In order to visualize the differences between putative ORFs, there is a tool called Artemis that may be of use. If you have JAVA installed, you could use a web based launch from the same place. In order to convert the outputs from getorf and GeneMarkS to an Artemis format you need a script that can parse the program output into a format recognized by Artemis. In Artemis you can load in the sequence file and then on top of it display different feature files, in the following format (NB The number of spaces are important):

FT CDS 1000..1500   
FT /color='5'   
FT CDS complement(11000..10000)   
FT /color='6'   

which tells Artemis to color bases between 1000 and 1500 cyan (5) and bases between 10000 and 11000 on the complementary strand magenta (6).

To start Artemis on Linux, type art

In Windows or MacOS, do as prompted on the Artemis web page.

In Artemis, click "Open ...", then choose your genome file (usually the *.fna). In the new window, click "File", "Read an Entry ..." and then choose "YourArtemisFile" to see that gene search in the genome. Repeat this process for all the gene searches you want to compare. If you want to see them on separate lines, click "Display" and check the box in front of "Show One Line Per Entry View" .

Display options

There are three basic sections in the main window of Artemis. The first section is an overview of the sequence and features. The middle grey lines represent the + and the - strand. Above and below the strands are three lines, representing the six codon frames(+1,+2,+3 above; -1,-2,-3 below); this is where you see the coding features (since they are necessarily in one of the codon frames). The second section is a close-in look at the sequence, with the amino acid codes in all six frames. The third section is a list of all features. Under the Display menu, you can hide/show the lower sections (same as clicking the small double-arrows at the top left of each section).

Fig.2 - Artemis interface.

Each black horizontal line in the frame lines of the overview section represents a potential stop codon. This information can be useful for finding coding genes, since coding genes are found in long stretches without stop codons in a particular frame. If you want to hide the stop codons, right-click in the overview section and uncheck the box "Stop Codons".

Selecting features and regions

If you click a feature, this feature is selected. Selected feature are indicated by bold black borders. You can select more than one feature by keeping SHIFT down and clicking one feature after the other. To select many features, you might want to use the menus. For example, to select all CDS (coding genes) features, choose click "Select->All CDS Features".

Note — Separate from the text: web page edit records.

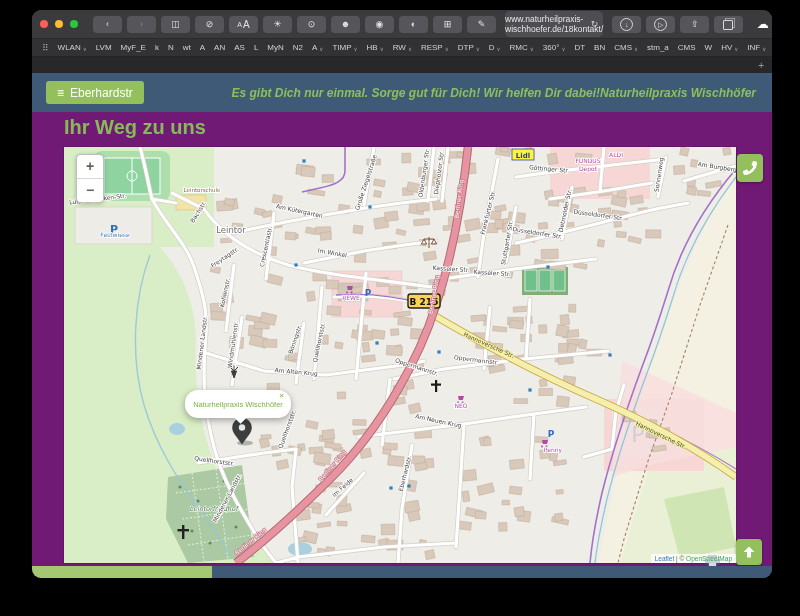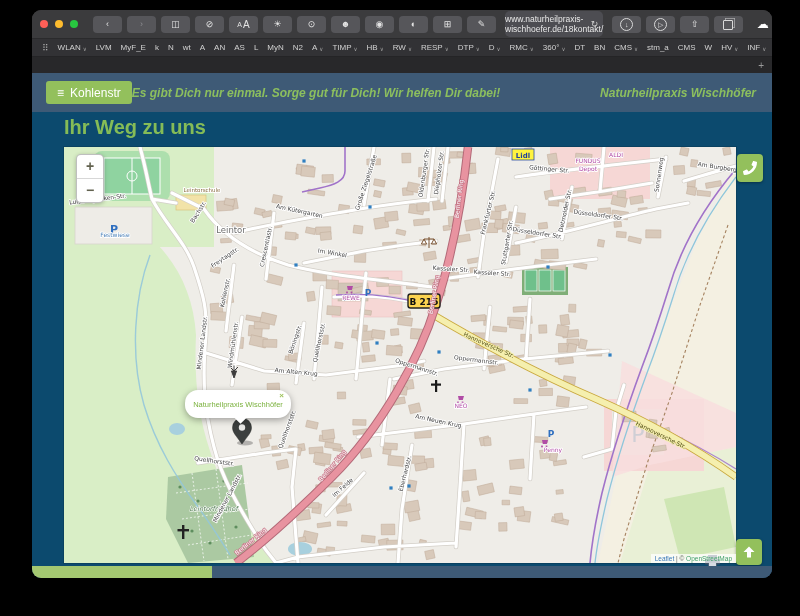"Kohlenstr" span { text: Kohlenstr -> Eberhardstr }
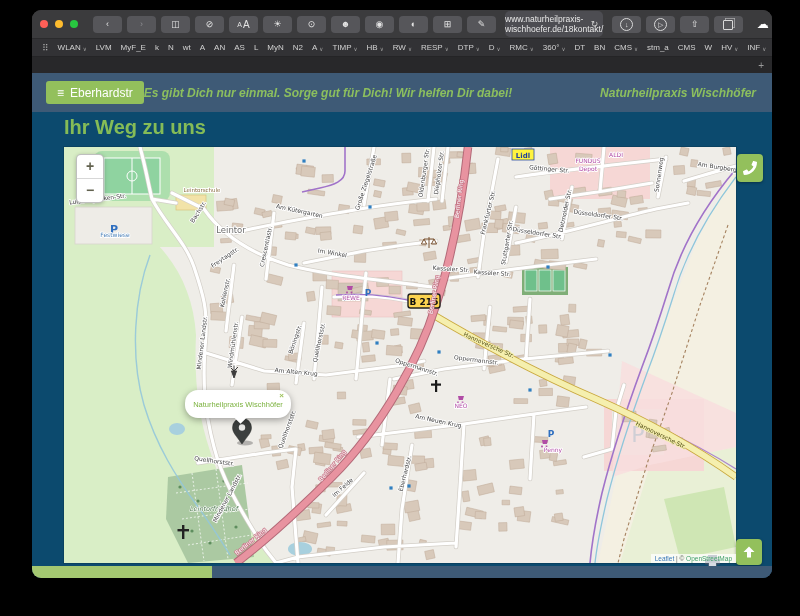"Es gibt Dich nur einmal." .tagline { text-align: left -> right }
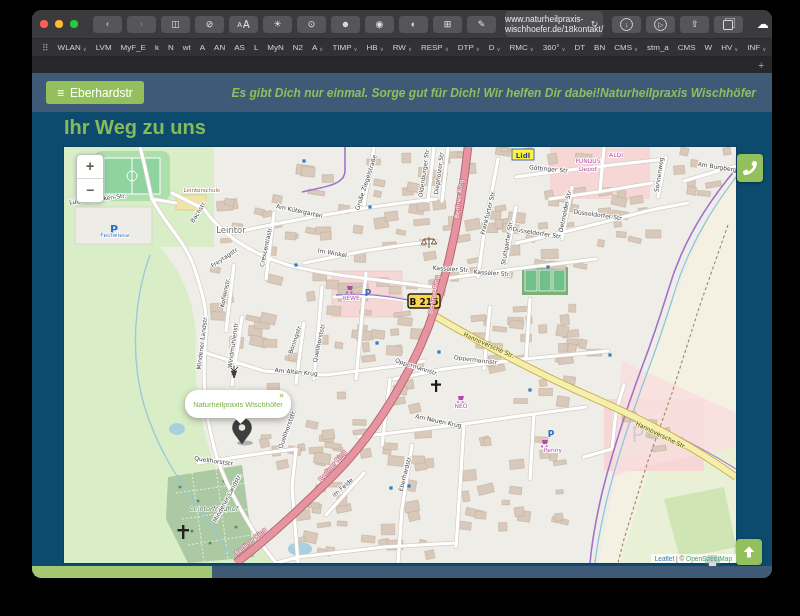"Ihr Weg zu uns" .page { background: #0c4a6e -> #701a75 }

If you want to select a specific region (and not a particular feature), just click and drag your mouse on either the + or the - strand. This will highlight the selected region.

Exercise : open the provided genome and the gene predictions and answer the questions.

Viewing bug

If you want to view the DNA sequence of a gene, do not use the visible sequence line that Artemis shows. This is bugged! In order to correctly view the DNA sequence of the gene, right click the CDS and then choose "View->Bases of Selection".

If part of the display disappeared and the features seem to move, which is rather inconvenient for a viewing program(!), the way to check gene sequence is the following. Right click a feature, then choose "View->Bases of Selection".

Questions

Use the naive ORF finding tool (getorf) and the combined approach tool (GeneMarkS) as outlined above.

Use your knowledge about the strengths and weaknesses of the methods to answer the following questions.

Question 1

How many putative genes do each method find?

Question 2

Look at the features (here a feature is a putative gene ) . Did both methods found the same genes? Is there any difference? Choose 3 examples and explain why you believe the predictions of both programs differ.